Copy each line of the data that has "nadrukiem" in it.

» **SOURCE MATERIAL**
::::

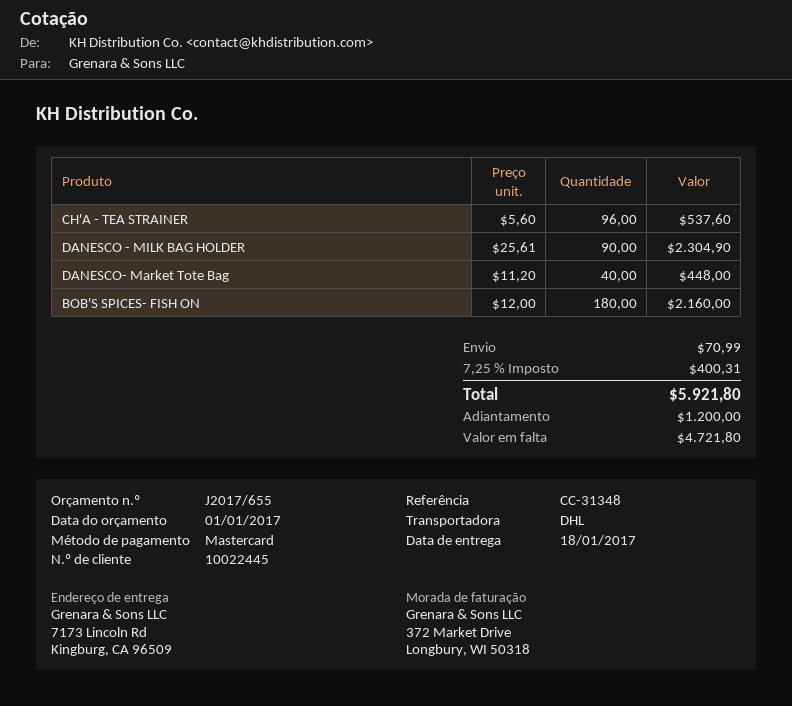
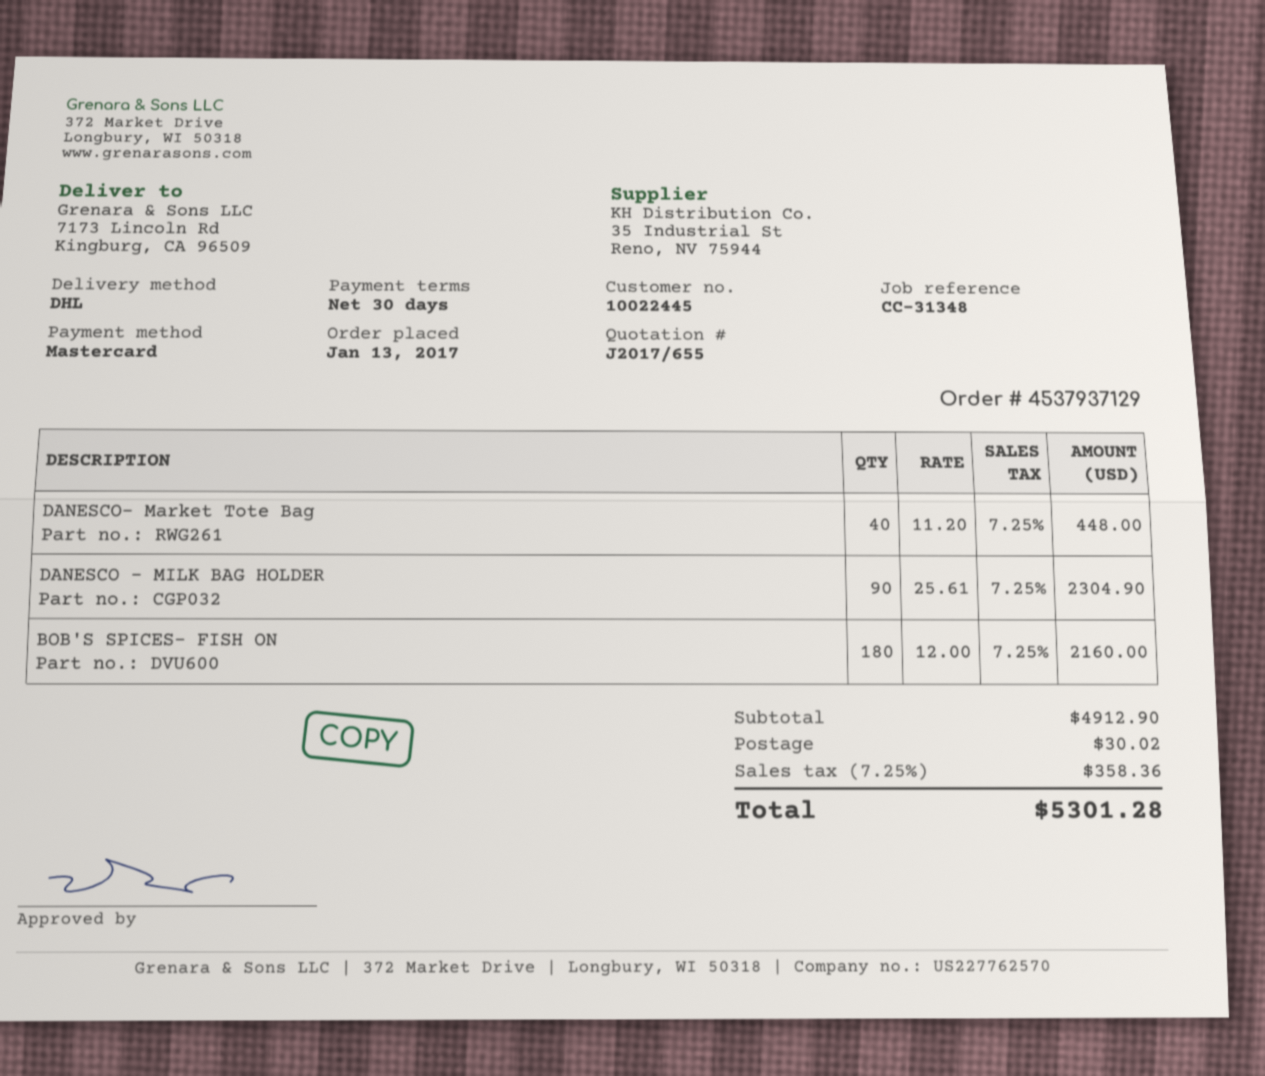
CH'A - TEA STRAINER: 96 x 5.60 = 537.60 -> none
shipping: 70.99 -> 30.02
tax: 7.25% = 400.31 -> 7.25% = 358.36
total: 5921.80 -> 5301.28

::::

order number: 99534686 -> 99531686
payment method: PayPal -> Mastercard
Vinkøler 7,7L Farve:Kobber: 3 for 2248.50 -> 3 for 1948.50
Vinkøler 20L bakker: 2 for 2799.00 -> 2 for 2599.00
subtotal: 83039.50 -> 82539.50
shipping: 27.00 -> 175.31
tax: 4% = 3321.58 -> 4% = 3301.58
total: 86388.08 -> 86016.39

::::

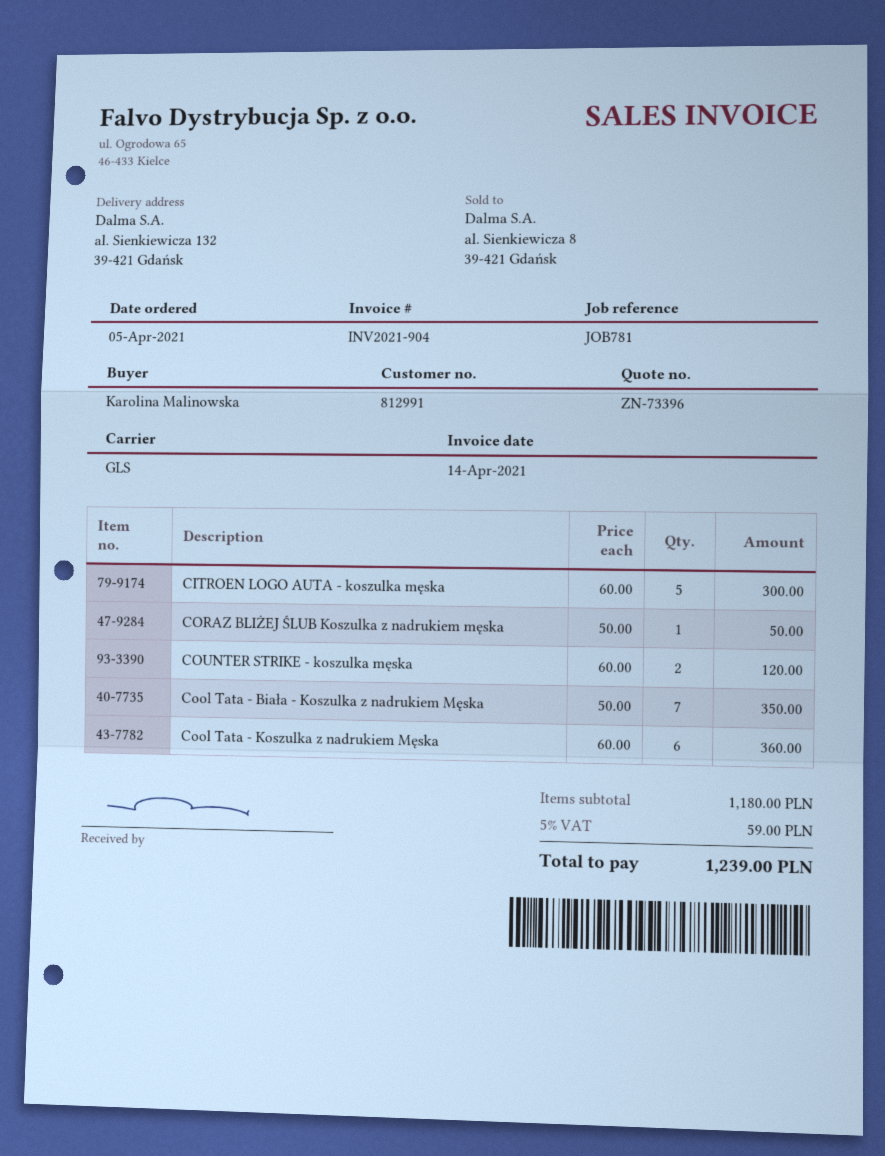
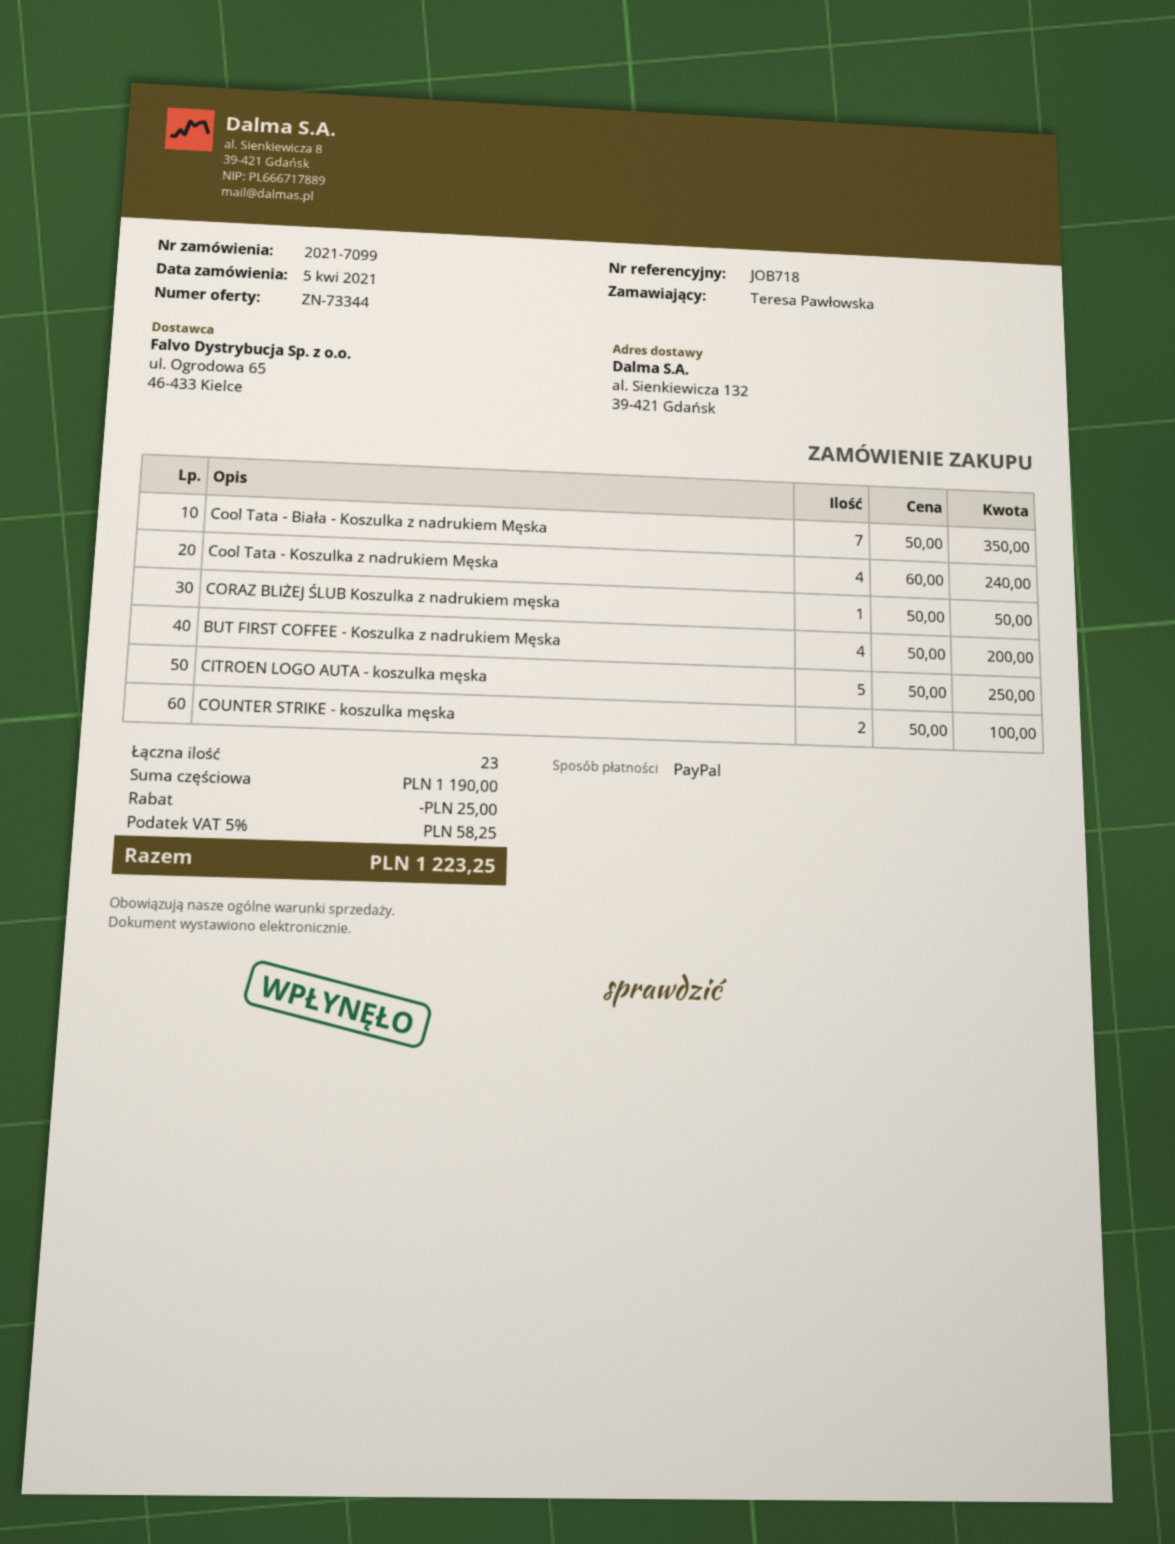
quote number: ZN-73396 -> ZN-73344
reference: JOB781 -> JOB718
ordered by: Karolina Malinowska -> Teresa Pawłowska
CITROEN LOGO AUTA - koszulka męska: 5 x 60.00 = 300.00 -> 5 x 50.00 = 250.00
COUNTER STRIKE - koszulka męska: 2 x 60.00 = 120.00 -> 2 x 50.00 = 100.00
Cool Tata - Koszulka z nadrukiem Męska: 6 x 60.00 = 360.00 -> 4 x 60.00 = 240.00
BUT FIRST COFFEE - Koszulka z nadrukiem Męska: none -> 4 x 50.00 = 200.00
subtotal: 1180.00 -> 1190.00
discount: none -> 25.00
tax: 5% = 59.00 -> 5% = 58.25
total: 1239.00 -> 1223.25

::::

» **REPLY**
Cool Tata - Koszulka z nadrukiem Męska: 6 x 60.00 = 360.00 -> 4 x 60.00 = 240.00
BUT FIRST COFFEE - Koszulka z nadrukiem Męska: none -> 4 x 50.00 = 200.00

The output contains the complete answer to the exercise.